▶ _Assignment_
Lines from the opening of the material through the line containing "customer number: UXX231 -> UXX213" must be duplicated word for word. Pictures are not.

————

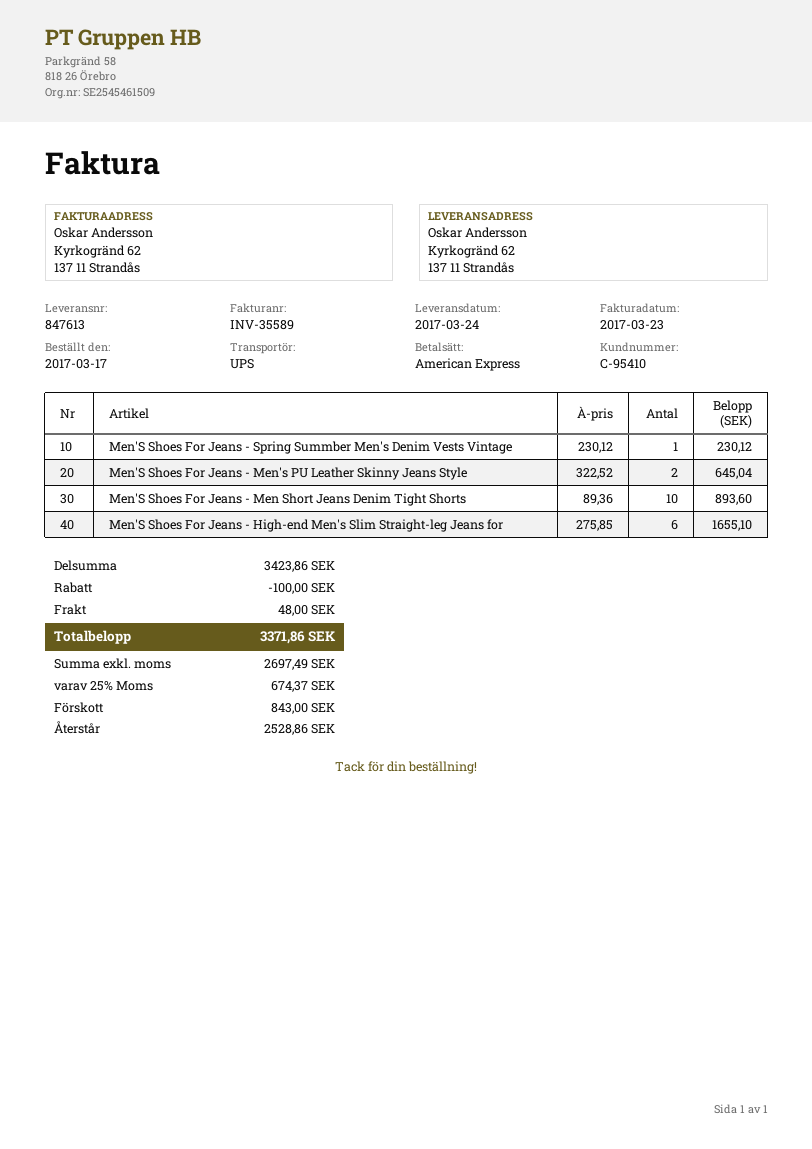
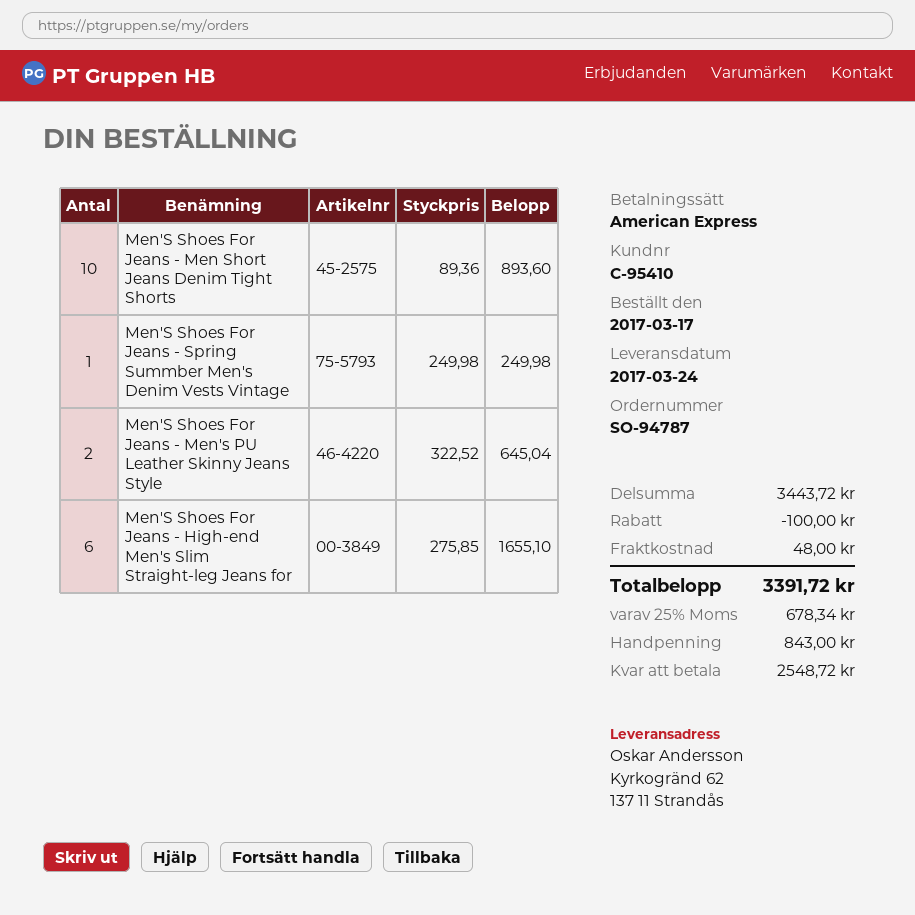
Men'S Shoes For Jeans - Spring Summber Men's Denim Vests Vintage: 1 x 230.12 = 230.12 -> 1 x 249.98 = 249.98
subtotal: 3423.86 -> 3443.72
tax: 25% = 674.37 -> 25% = 678.34
total: 3371.86 -> 3391.72
balance: 2528.86 -> 2548.72

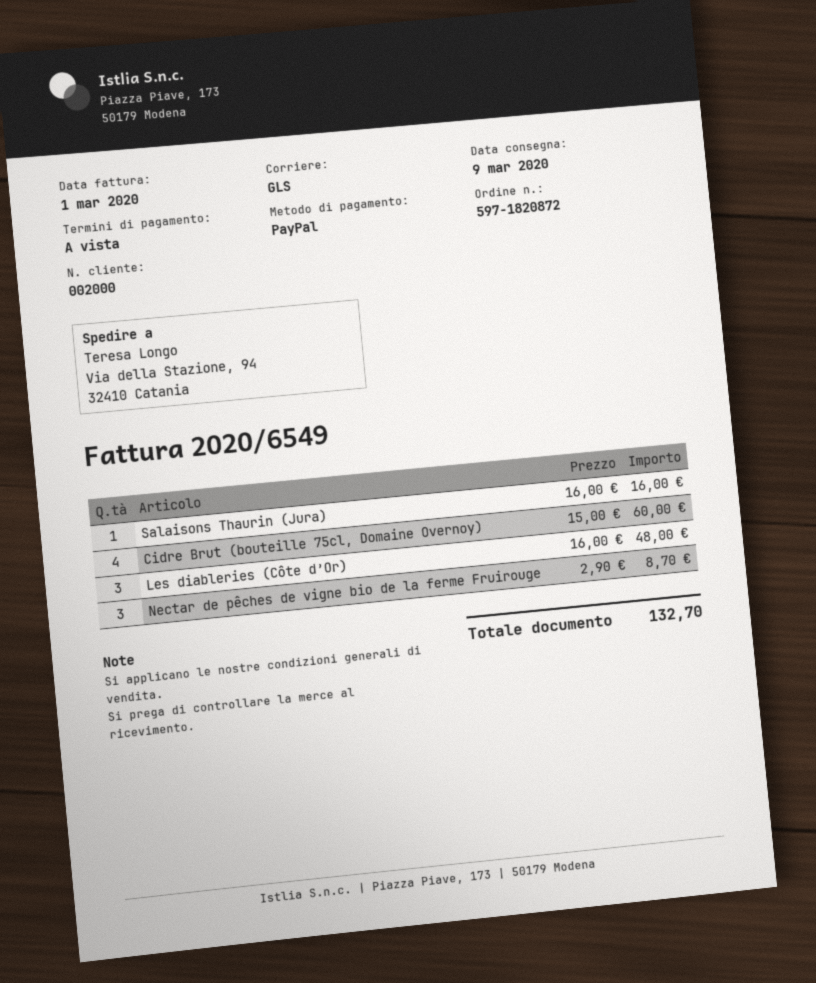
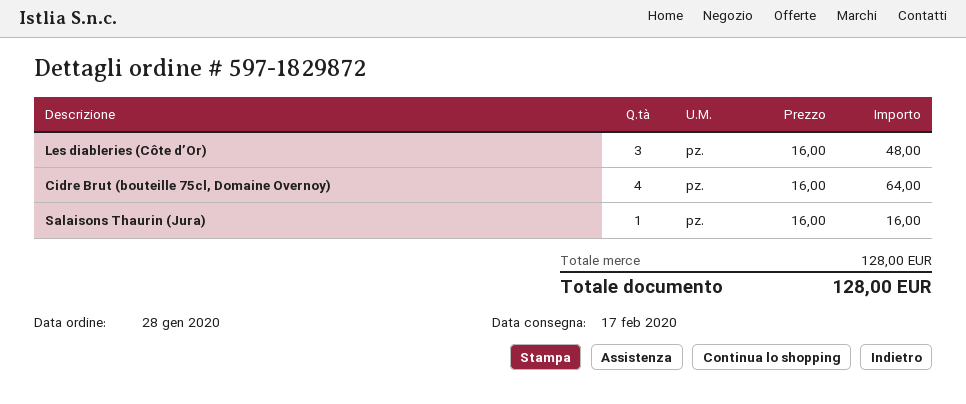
order number: 597-1820872 -> 597-1829872
delivery date: 2020-03-09 -> 2020-02-17
Cidre Brut (bouteille 75cl, Domaine Overnoy): 4 x 15.00 = 60.00 -> 4 x 16.00 = 64.00
Nectar de pêches de vigne bio de la ferme Fruirouge: 3 x 2.90 = 8.70 -> none
total: 132.70 -> 128.00

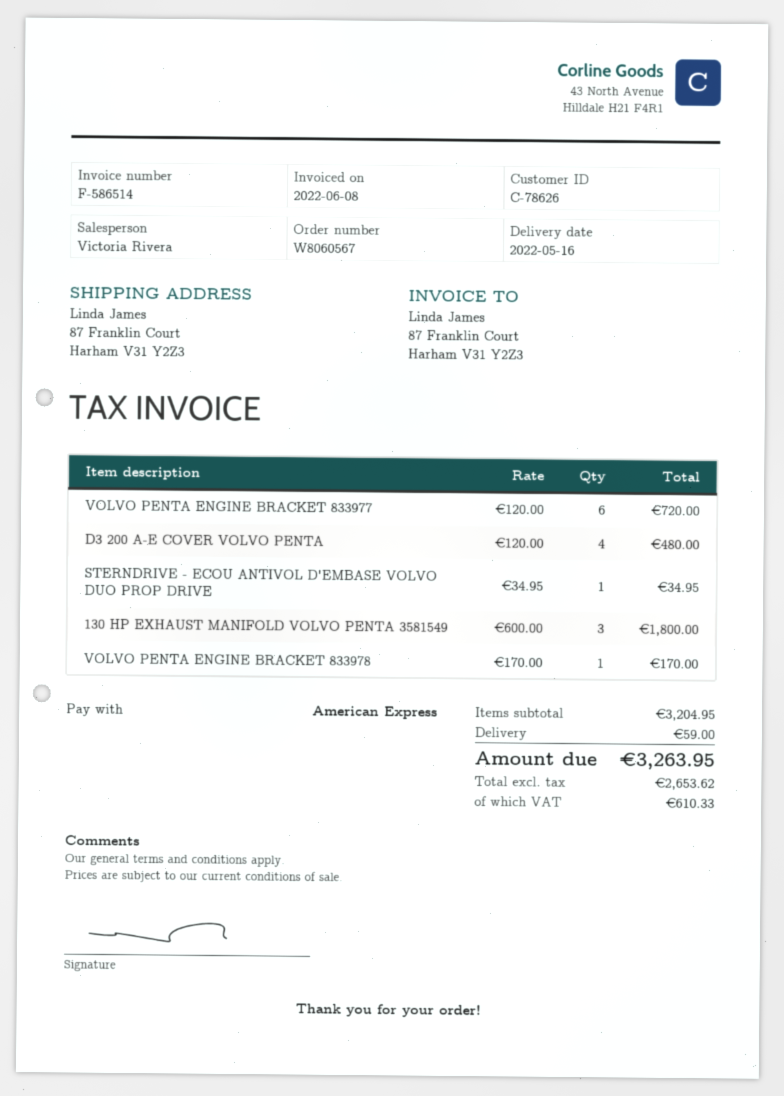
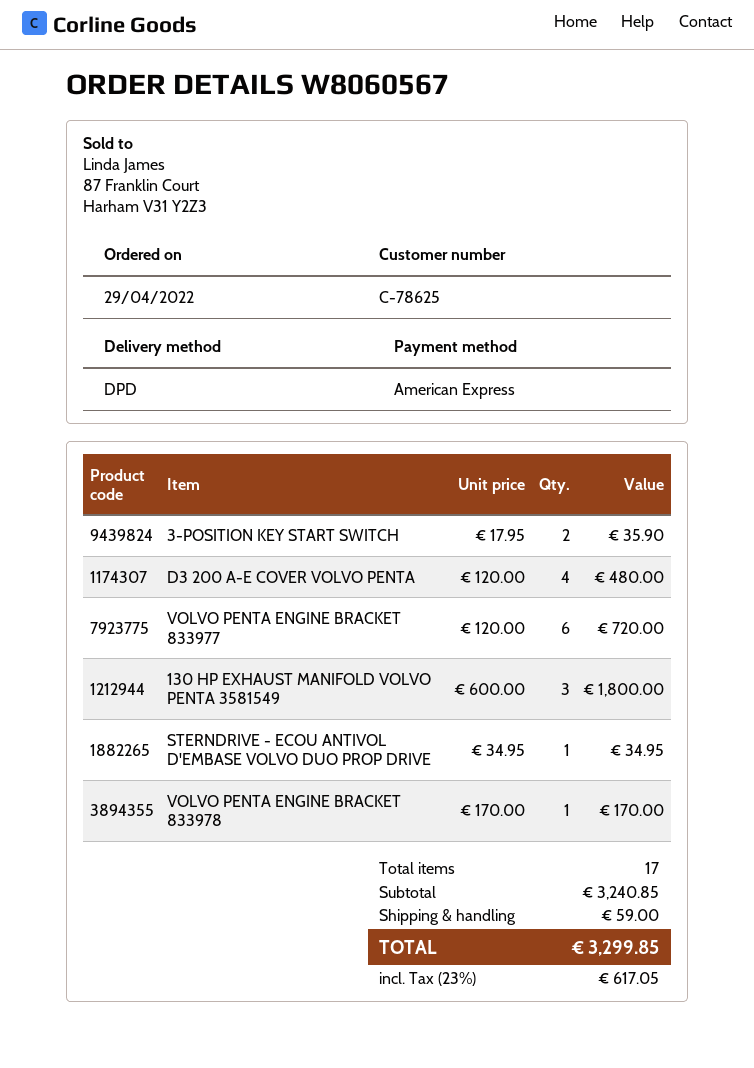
customer number: C-78626 -> C-78625
3-POSITION KEY START SWITCH: none -> 2 x 17.95 = 35.90
subtotal: 3204.95 -> 3240.85
tax: 610.33 -> 617.05
total: 3263.95 -> 3299.85

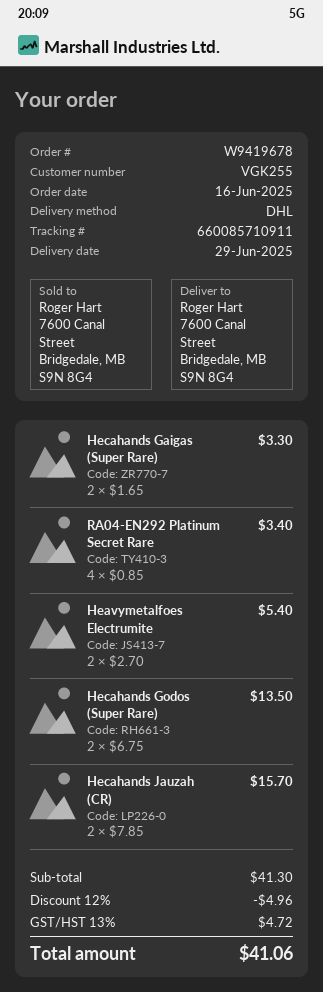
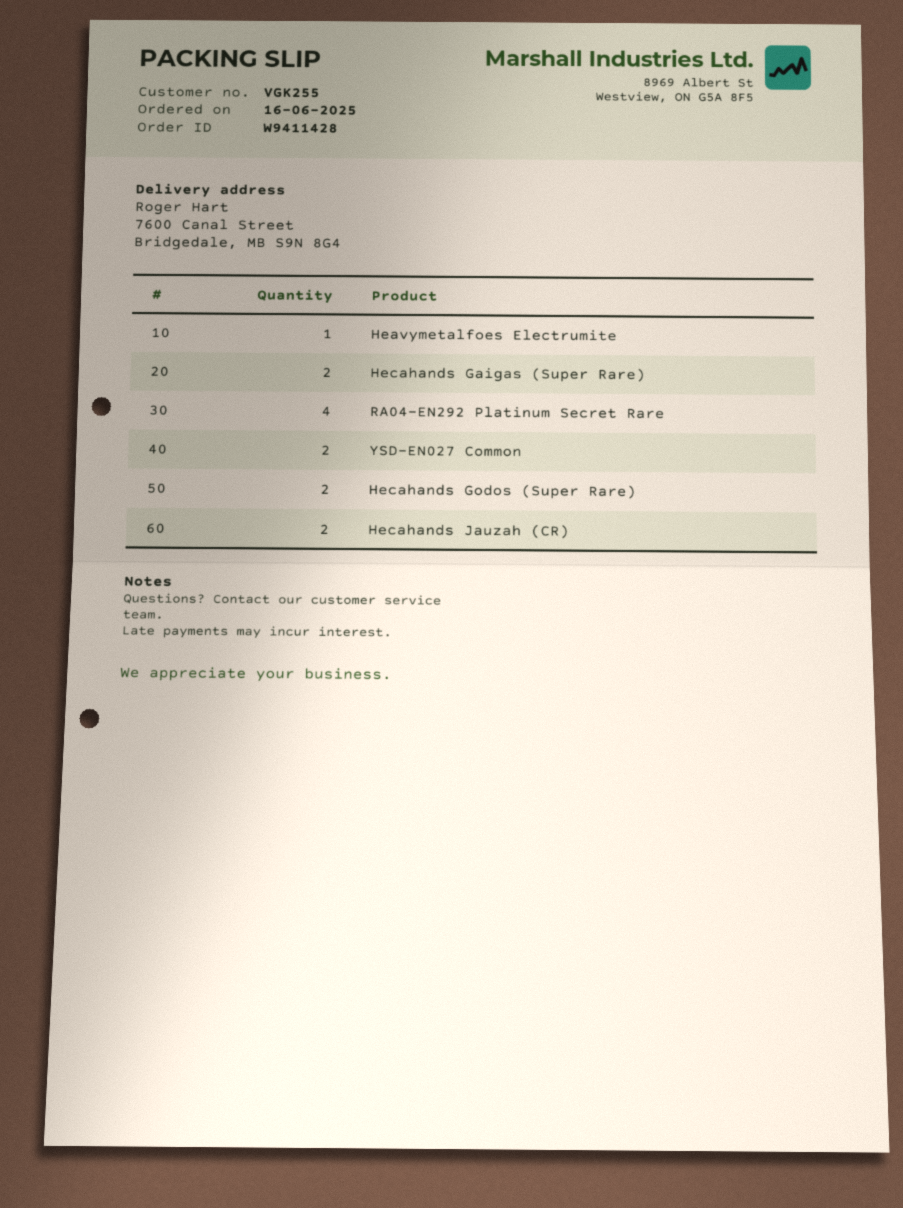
order number: W9419678 -> W9411428
Heavymetalfoes Electrumite: 2 -> 1
YSD-EN027 Common: none -> 2

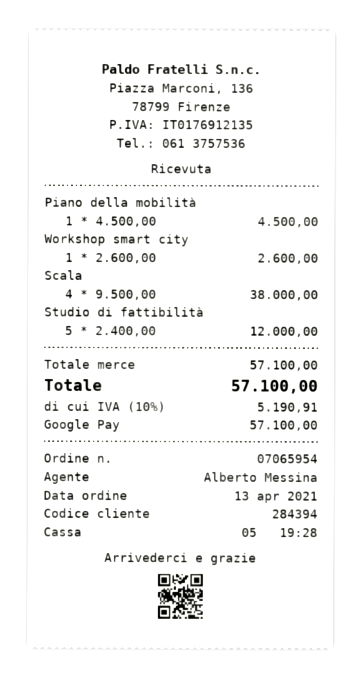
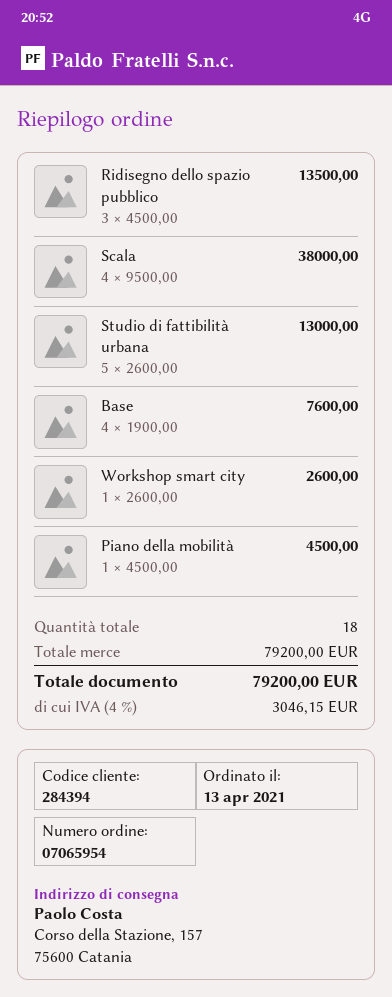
Studio di fattibilità: 5 x 2400.00 = 12000.00 -> 5 x 2600.00 = 13000.00
Ridisegno dello spazio pubblico: none -> 3 x 4500.00 = 13500.00
Base: none -> 4 x 1900.00 = 7600.00
subtotal: 57100.00 -> 79200.00
tax: 10% = 5190.91 -> 4% = 3046.15
total: 57100.00 -> 79200.00

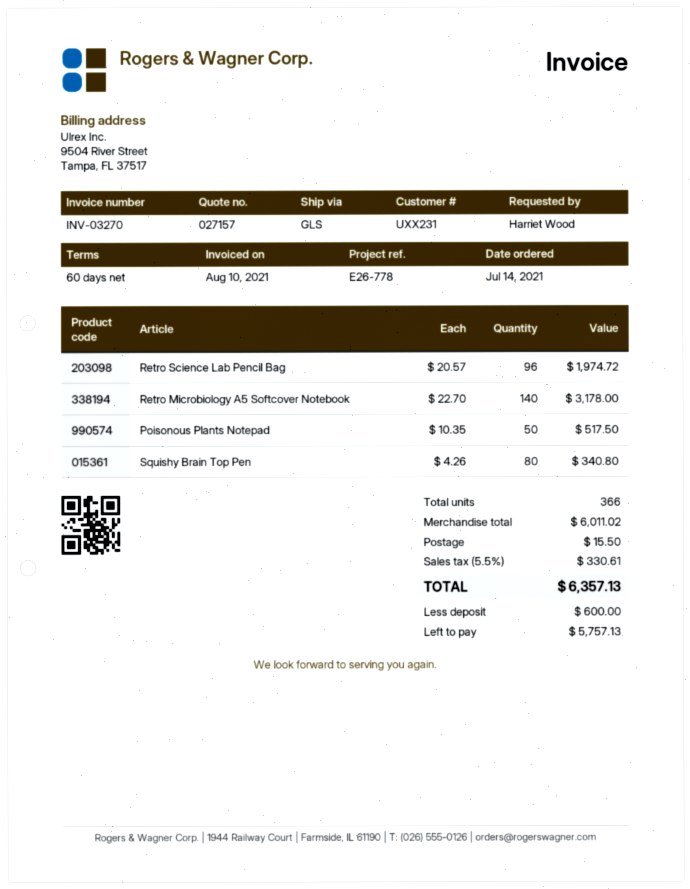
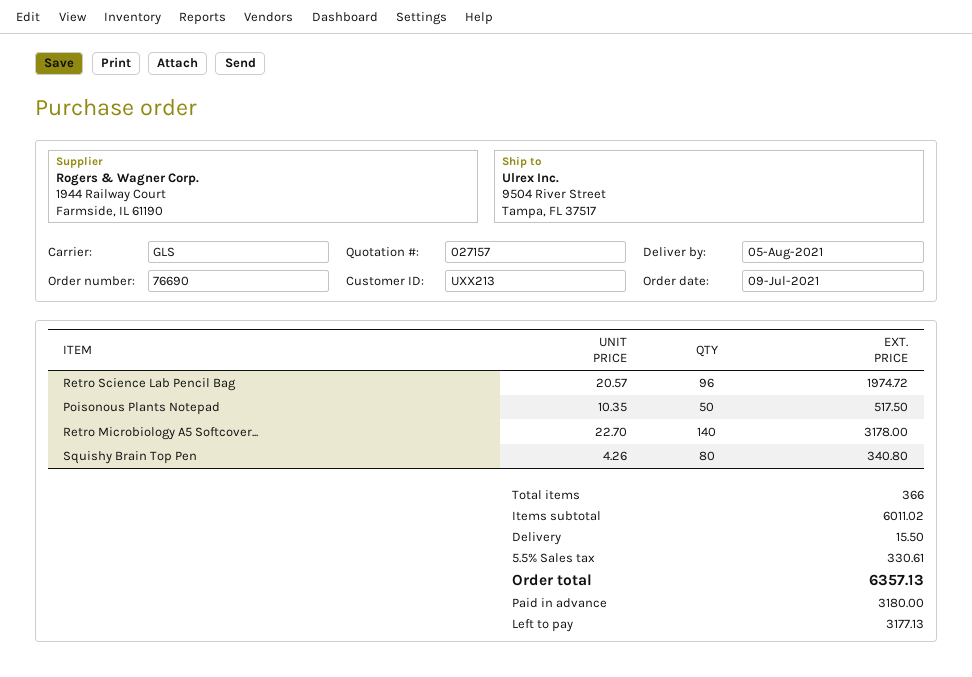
order date: 2021-07-14 -> 2021-07-09
customer number: UXX231 -> UXX213
deposit: 600.00 -> 3180.00
balance: 5757.13 -> 3177.13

————

▶ _Answer to the exercise_
Men'S Shoes For Jeans - Spring Summber Men's Denim Vests Vintage: 1 x 230.12 = 230.12 -> 1 x 249.98 = 249.98
subtotal: 3423.86 -> 3443.72
tax: 25% = 674.37 -> 25% = 678.34
total: 3371.86 -> 3391.72
balance: 2528.86 -> 2548.72

order number: 597-1820872 -> 597-1829872
delivery date: 2020-03-09 -> 2020-02-17
Cidre Brut (bouteille 75cl, Domaine Overnoy): 4 x 15.00 = 60.00 -> 4 x 16.00 = 64.00
Nectar de pêches de vigne bio de la ferme Fruirouge: 3 x 2.90 = 8.70 -> none
total: 132.70 -> 128.00

customer number: C-78626 -> C-78625
3-POSITION KEY START SWITCH: none -> 2 x 17.95 = 35.90
subtotal: 3204.95 -> 3240.85
tax: 610.33 -> 617.05
total: 3263.95 -> 3299.85

order number: W9419678 -> W9411428
Heavymetalfoes Electrumite: 2 -> 1
YSD-EN027 Common: none -> 2

Studio di fattibilità: 5 x 2400.00 = 12000.00 -> 5 x 2600.00 = 13000.00
Ridisegno dello spazio pubblico: none -> 3 x 4500.00 = 13500.00
Base: none -> 4 x 1900.00 = 7600.00
subtotal: 57100.00 -> 79200.00
tax: 10% = 5190.91 -> 4% = 3046.15
total: 57100.00 -> 79200.00

order date: 2021-07-14 -> 2021-07-09
customer number: UXX231 -> UXX213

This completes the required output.